The editorial page of today's Boston Globe has useful recommendations of books we should be reading - mostly with geopolitical themes. So that reminds me that I should prepare of list of books I've been wanting to/meaning to read for some time. My hope is that by posting the list I may actually read the books.
Fiction: The recent death of John Fowles motivates me to go back and reread The French Lieutenant's Woman, which seemed so powerful to me years ago. Will his writing stand up? I enjoyed immensely Ian McEwan's book Atonement (which had a John Fowles-like ending), so I plan to read Saturday. I have always read E.L Doctorow's novels, and his newest, - The March - about General William Tecumseh Sherman's destructive march through the Civil War south promises to be quite good. I have been "out of touch" with recent German fiction, but I am a fan of Hella Streicher's blog Paperback Fighter, so I would like to read her novel about Bremen: Höhere Welten. Ein deutscher Alltagsroman. Any other recommendations would be welcome!
Poetry: Garrison Keillor has new selection of (mostly American) poetry out: Good Poems for Hard Times. Keillor has been attacked for his middlebrow taste, but I find his choices wonderfully eclectic. Thanks to his earlier Good Poems I began to read two good poets - Howard Nemerov and Philip Appleman and looked at another poet (from just up the road in Maine) Edna St. Vincent Millay in a new light. As far as German poetry, I recently acquired Gottfried Benn's Sämtliche Gedichte and hope to read them all.
History: After reading some interesting pieces by him on Telepolis, I want to find Peter Bürger's book, Hiroshima, der Krieg und die Christen. Unfortunately, the book is not available through Amazon.
Theology: It is hard to keep up with Karen Armstrong - she is amazingly prolific. Her newest book A Short History of Myth has received splendid reviews. 2006 will be the centennial for the birth of Dietrich Bonhoeffer, so I am anticipating a flood of new books. In the meantime I want to read Renate Wind's Dem Rad in die Speichen fallen.

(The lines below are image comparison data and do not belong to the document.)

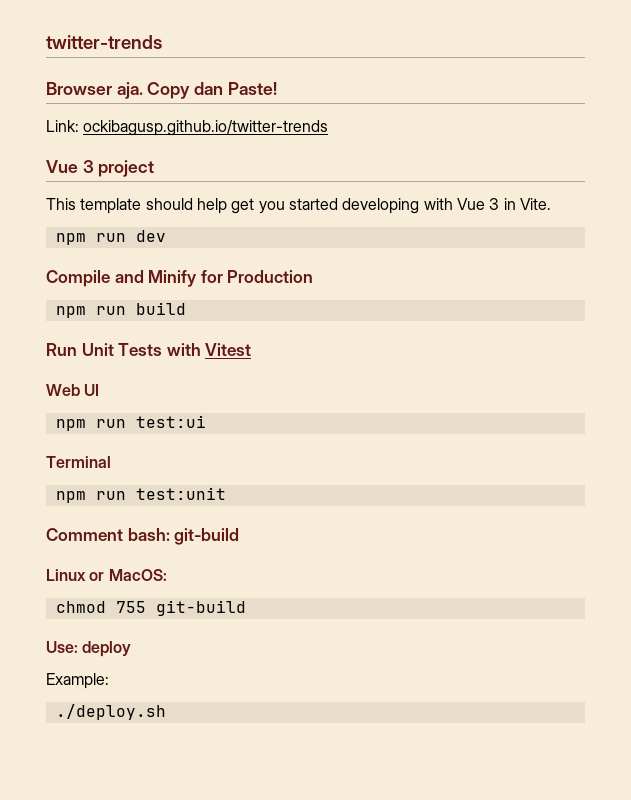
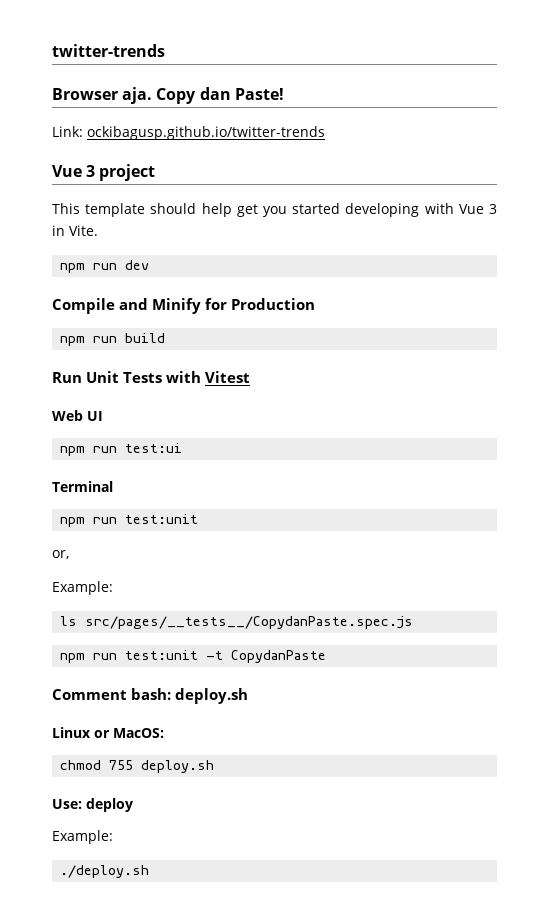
+ or,
+ Example:
+ ls src/pages/__tests__/CopydanPaste.spec.js
+ npm run test:unit -t CopydanPaste
- Comment bash: git-build
+ Comment bash: deploy.sh
- chmod 755 git-build
+ chmod 755 deploy.sh

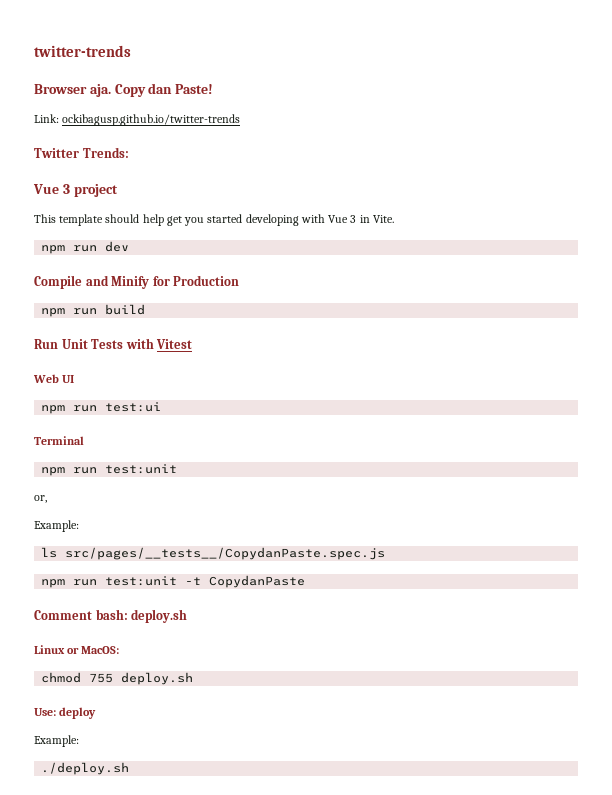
+ Twitter Trends:

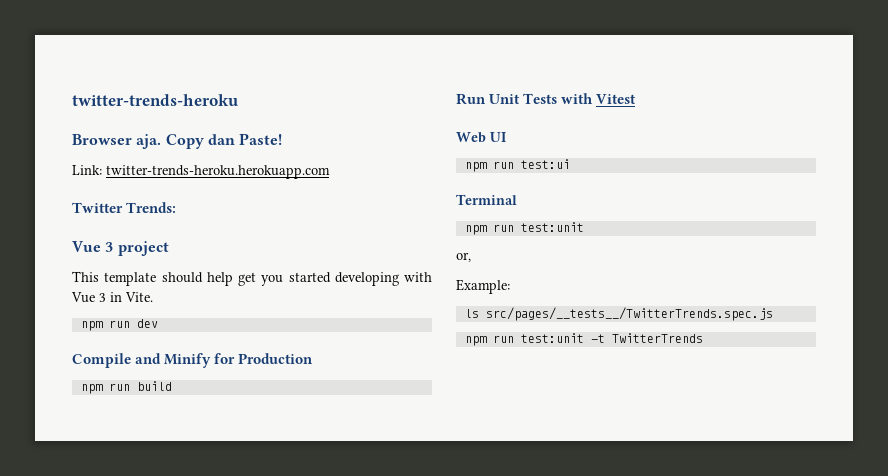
- twitter-trends
+ twitter-trends-heroku
- Link: ockibagusp.github.io/twitter-trends
+ Link: twitter-trends-heroku.herokuapp.com
- ls src/pages/__tests__/CopydanPaste.spec.js
+ ls src/pages/__tests__/TwitterTrends.spec.js
- npm run test:unit -t CopydanPaste
- Comment bash: deploy.sh
- Linux or MacOS:
- chmod 755 deploy.sh
- Use: deploy
- Example:
- ./deploy.sh
+ npm run test:unit -t TwitterTrends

Biography, Memoir: I recently became interested in the American painter Rockwell Kent after visiting a wonderful exhibit Rockwell Kent: The Mythic and the Modern. Kent has always been controversial here because his political views attracted the attention of the witch-hunts during the McCarthy period in the 1950s (he eventually gave some of his paintings to the Soviet Union). Some of his greatest work was done on Monhegan Island in Maine. Not much has been written about his fascinating life, but there is one biography that sounds interesting: An American Saga: The Life and Times of Rockwell Kent, by David Traxel.
Finally, was there ever a better memoir in recent times than Angela's Ashes, by Frank McCourt? I have been lucky enough to seeand listen to him in person; Frank McCourt is a unique combination of Irish wit and poetry and New York irony. He now has a book about his years as a public school teacher in New York City: Teacher Man: A Memoir. I look forward to learning from this master storyteller and teacher.
So what's on your reading list / Was steht auf Eurer Leseliste?